Brief: I'd like every entry returned exactly as it is, with the images left out.

Front-end code edit data:
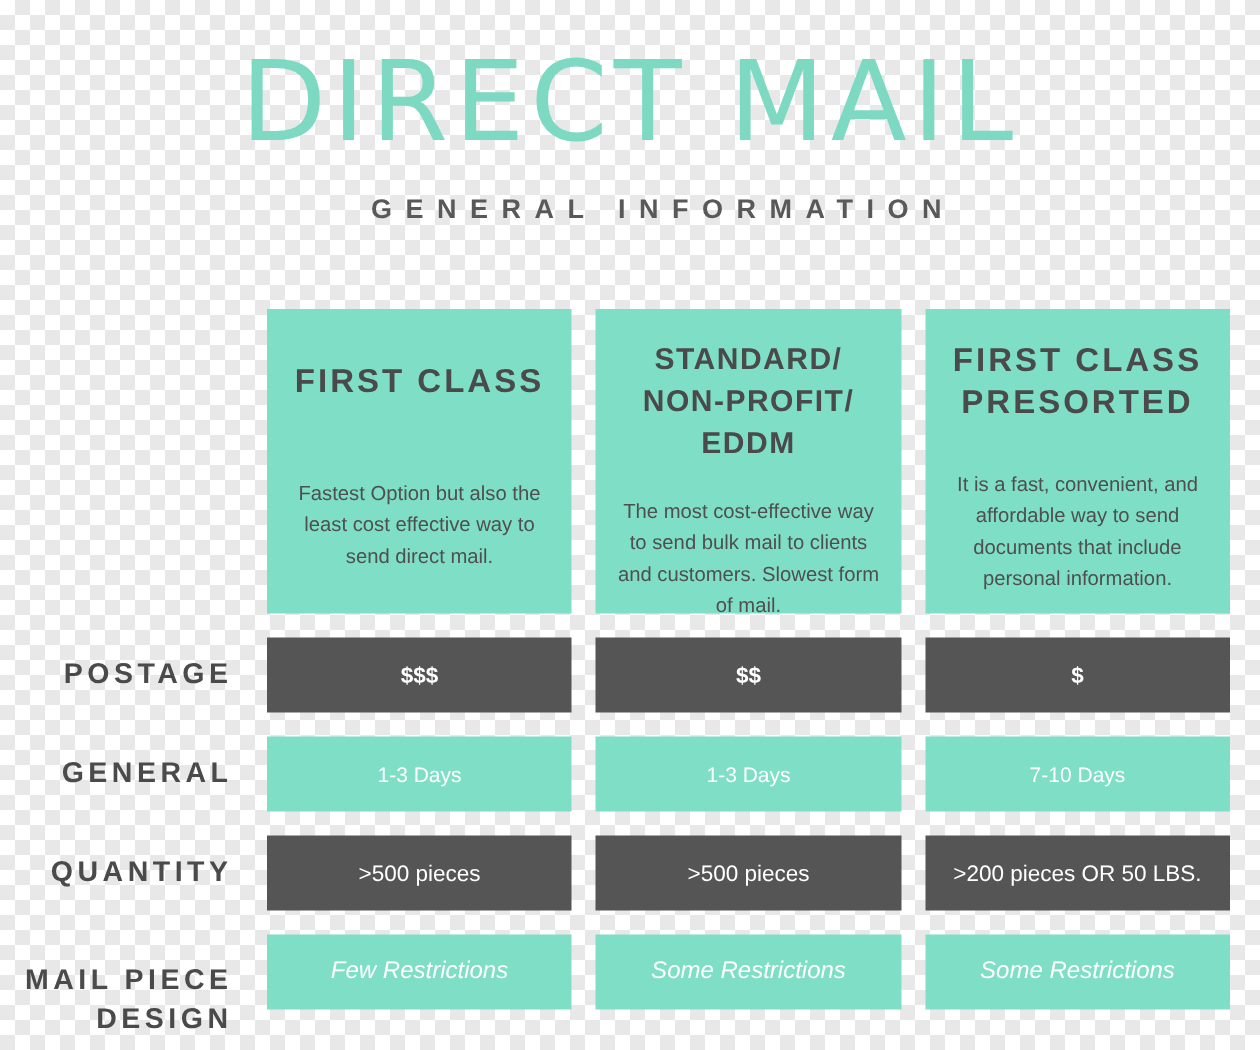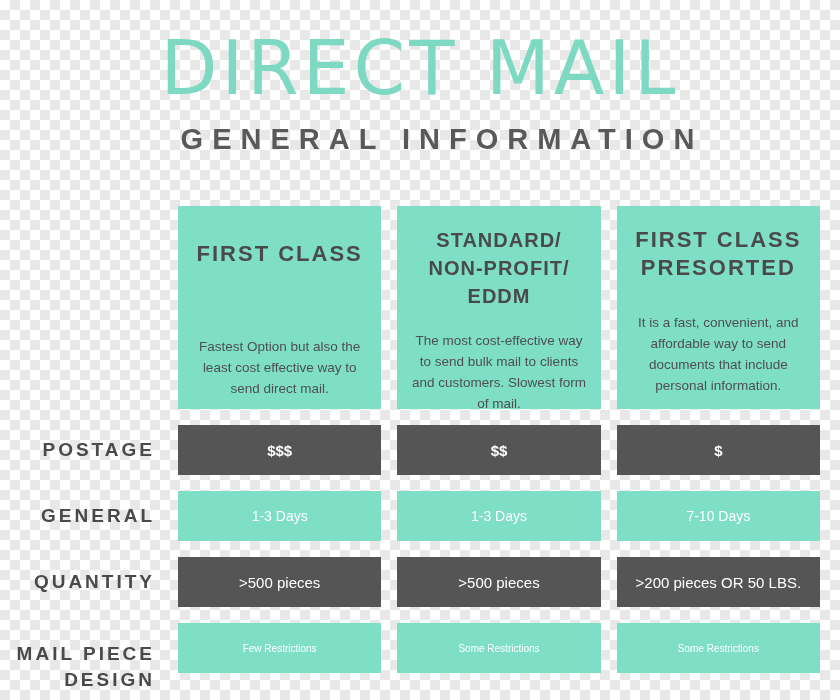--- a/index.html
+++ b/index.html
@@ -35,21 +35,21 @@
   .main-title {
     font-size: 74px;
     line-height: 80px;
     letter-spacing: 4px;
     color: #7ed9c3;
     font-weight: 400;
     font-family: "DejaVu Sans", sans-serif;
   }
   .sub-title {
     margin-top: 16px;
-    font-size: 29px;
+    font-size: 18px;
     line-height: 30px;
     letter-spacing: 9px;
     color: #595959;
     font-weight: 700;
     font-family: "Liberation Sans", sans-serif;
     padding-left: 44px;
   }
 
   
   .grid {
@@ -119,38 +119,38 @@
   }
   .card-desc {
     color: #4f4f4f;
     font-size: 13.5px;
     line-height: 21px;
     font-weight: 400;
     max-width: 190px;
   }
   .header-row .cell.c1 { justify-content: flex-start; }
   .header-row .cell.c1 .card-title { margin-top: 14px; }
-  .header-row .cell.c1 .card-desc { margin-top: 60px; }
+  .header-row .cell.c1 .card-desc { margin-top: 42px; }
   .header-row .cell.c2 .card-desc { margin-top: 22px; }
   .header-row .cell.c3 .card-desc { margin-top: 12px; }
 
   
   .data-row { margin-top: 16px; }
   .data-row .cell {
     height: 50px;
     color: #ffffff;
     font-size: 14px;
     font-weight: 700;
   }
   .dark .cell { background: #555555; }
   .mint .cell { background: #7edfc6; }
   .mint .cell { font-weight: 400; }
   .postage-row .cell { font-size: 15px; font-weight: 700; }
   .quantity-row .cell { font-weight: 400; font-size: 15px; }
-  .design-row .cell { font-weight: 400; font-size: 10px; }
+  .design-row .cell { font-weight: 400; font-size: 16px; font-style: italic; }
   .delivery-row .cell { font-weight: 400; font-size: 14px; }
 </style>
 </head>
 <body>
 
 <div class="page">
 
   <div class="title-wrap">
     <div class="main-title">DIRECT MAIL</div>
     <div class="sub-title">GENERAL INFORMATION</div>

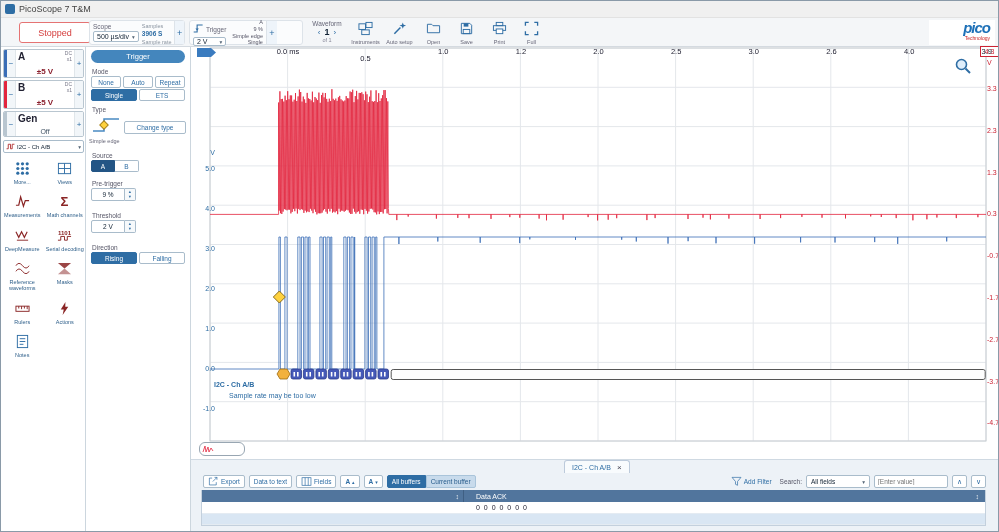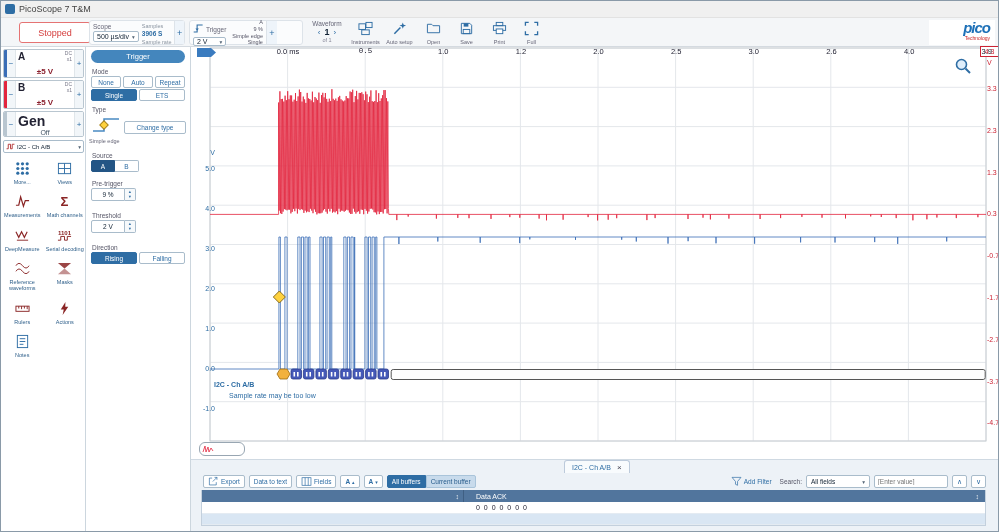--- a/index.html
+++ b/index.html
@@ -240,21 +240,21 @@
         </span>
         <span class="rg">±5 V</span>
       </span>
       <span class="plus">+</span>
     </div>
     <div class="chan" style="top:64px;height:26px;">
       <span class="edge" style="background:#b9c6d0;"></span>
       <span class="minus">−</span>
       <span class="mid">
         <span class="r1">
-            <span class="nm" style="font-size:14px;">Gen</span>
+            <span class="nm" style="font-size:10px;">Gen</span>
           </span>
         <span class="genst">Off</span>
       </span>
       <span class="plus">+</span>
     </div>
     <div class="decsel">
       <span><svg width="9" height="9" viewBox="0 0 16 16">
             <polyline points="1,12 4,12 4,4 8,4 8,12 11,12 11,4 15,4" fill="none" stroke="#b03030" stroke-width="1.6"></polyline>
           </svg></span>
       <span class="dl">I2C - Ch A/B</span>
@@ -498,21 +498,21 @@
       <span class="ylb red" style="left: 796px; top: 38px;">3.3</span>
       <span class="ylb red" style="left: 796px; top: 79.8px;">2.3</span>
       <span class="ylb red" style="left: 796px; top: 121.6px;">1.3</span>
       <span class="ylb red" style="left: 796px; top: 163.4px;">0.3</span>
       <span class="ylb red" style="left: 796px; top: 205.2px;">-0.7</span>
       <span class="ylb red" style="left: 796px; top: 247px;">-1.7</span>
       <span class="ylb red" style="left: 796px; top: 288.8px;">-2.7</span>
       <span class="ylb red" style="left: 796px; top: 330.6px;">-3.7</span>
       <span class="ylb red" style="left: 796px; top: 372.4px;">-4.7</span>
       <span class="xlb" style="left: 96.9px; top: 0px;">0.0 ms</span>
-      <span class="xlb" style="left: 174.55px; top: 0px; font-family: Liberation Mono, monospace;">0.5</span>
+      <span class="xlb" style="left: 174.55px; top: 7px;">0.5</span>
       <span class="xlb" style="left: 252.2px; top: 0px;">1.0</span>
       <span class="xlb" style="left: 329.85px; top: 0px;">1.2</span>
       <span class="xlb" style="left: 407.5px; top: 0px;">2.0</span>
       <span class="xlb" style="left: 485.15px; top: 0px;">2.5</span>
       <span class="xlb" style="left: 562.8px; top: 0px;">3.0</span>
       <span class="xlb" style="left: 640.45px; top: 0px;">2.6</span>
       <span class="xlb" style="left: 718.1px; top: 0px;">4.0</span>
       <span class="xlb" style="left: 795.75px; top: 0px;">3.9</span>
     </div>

Response to the task:
--- a/index.html
+++ b/index.html
@@ -35,21 +35,21 @@
   .main-title {
     font-size: 74px;
     line-height: 80px;
     letter-spacing: 4px;
     color: #7ed9c3;
     font-weight: 400;
     font-family: "DejaVu Sans", sans-serif;
   }
   .sub-title {
     margin-top: 16px;
-    font-size: 29px;
+    font-size: 18px;
     line-height: 30px;
     letter-spacing: 9px;
     color: #595959;
     font-weight: 700;
     font-family: "Liberation Sans", sans-serif;
     padding-left: 44px;
   }
 
   
   .grid {
@@ -119,38 +119,38 @@
   }
   .card-desc {
     color: #4f4f4f;
     font-size: 13.5px;
     line-height: 21px;
     font-weight: 400;
     max-width: 190px;
   }
   .header-row .cell.c1 { justify-content: flex-start; }
   .header-row .cell.c1 .card-title { margin-top: 14px; }
-  .header-row .cell.c1 .card-desc { margin-top: 60px; }
+  .header-row .cell.c1 .card-desc { margin-top: 42px; }
   .header-row .cell.c2 .card-desc { margin-top: 22px; }
   .header-row .cell.c3 .card-desc { margin-top: 12px; }
 
   
   .data-row { margin-top: 16px; }
   .data-row .cell {
     height: 50px;
     color: #ffffff;
     font-size: 14px;
     font-weight: 700;
   }
   .dark .cell { background: #555555; }
   .mint .cell { background: #7edfc6; }
   .mint .cell { font-weight: 400; }
   .postage-row .cell { font-size: 15px; font-weight: 700; }
   .quantity-row .cell { font-weight: 400; font-size: 15px; }
-  .design-row .cell { font-weight: 400; font-size: 10px; }
+  .design-row .cell { font-weight: 400; font-size: 16px; font-style: italic; }
   .delivery-row .cell { font-weight: 400; font-size: 14px; }
 </style>
 </head>
 <body>
 
 <div class="page">
 
   <div class="title-wrap">
     <div class="main-title">DIRECT MAIL</div>
     <div class="sub-title">GENERAL INFORMATION</div>

--- a/index.html
+++ b/index.html
@@ -240,21 +240,21 @@
         </span>
         <span class="rg">±5 V</span>
       </span>
       <span class="plus">+</span>
     </div>
     <div class="chan" style="top:64px;height:26px;">
       <span class="edge" style="background:#b9c6d0;"></span>
       <span class="minus">−</span>
       <span class="mid">
         <span class="r1">
-            <span class="nm" style="font-size:14px;">Gen</span>
+            <span class="nm" style="font-size:10px;">Gen</span>
           </span>
         <span class="genst">Off</span>
       </span>
       <span class="plus">+</span>
     </div>
     <div class="decsel">
       <span><svg width="9" height="9" viewBox="0 0 16 16">
             <polyline points="1,12 4,12 4,4 8,4 8,12 11,12 11,4 15,4" fill="none" stroke="#b03030" stroke-width="1.6"></polyline>
           </svg></span>
       <span class="dl">I2C - Ch A/B</span>
@@ -498,21 +498,21 @@
       <span class="ylb red" style="left: 796px; top: 38px;">3.3</span>
       <span class="ylb red" style="left: 796px; top: 79.8px;">2.3</span>
       <span class="ylb red" style="left: 796px; top: 121.6px;">1.3</span>
       <span class="ylb red" style="left: 796px; top: 163.4px;">0.3</span>
       <span class="ylb red" style="left: 796px; top: 205.2px;">-0.7</span>
       <span class="ylb red" style="left: 796px; top: 247px;">-1.7</span>
       <span class="ylb red" style="left: 796px; top: 288.8px;">-2.7</span>
       <span class="ylb red" style="left: 796px; top: 330.6px;">-3.7</span>
       <span class="ylb red" style="left: 796px; top: 372.4px;">-4.7</span>
       <span class="xlb" style="left: 96.9px; top: 0px;">0.0 ms</span>
-      <span class="xlb" style="left: 174.55px; top: 0px; font-family: Liberation Mono, monospace;">0.5</span>
+      <span class="xlb" style="left: 174.55px; top: 7px;">0.5</span>
       <span class="xlb" style="left: 252.2px; top: 0px;">1.0</span>
       <span class="xlb" style="left: 329.85px; top: 0px;">1.2</span>
       <span class="xlb" style="left: 407.5px; top: 0px;">2.0</span>
       <span class="xlb" style="left: 485.15px; top: 0px;">2.5</span>
       <span class="xlb" style="left: 562.8px; top: 0px;">3.0</span>
       <span class="xlb" style="left: 640.45px; top: 0px;">2.6</span>
       <span class="xlb" style="left: 718.1px; top: 0px;">4.0</span>
       <span class="xlb" style="left: 795.75px; top: 0px;">3.9</span>
     </div>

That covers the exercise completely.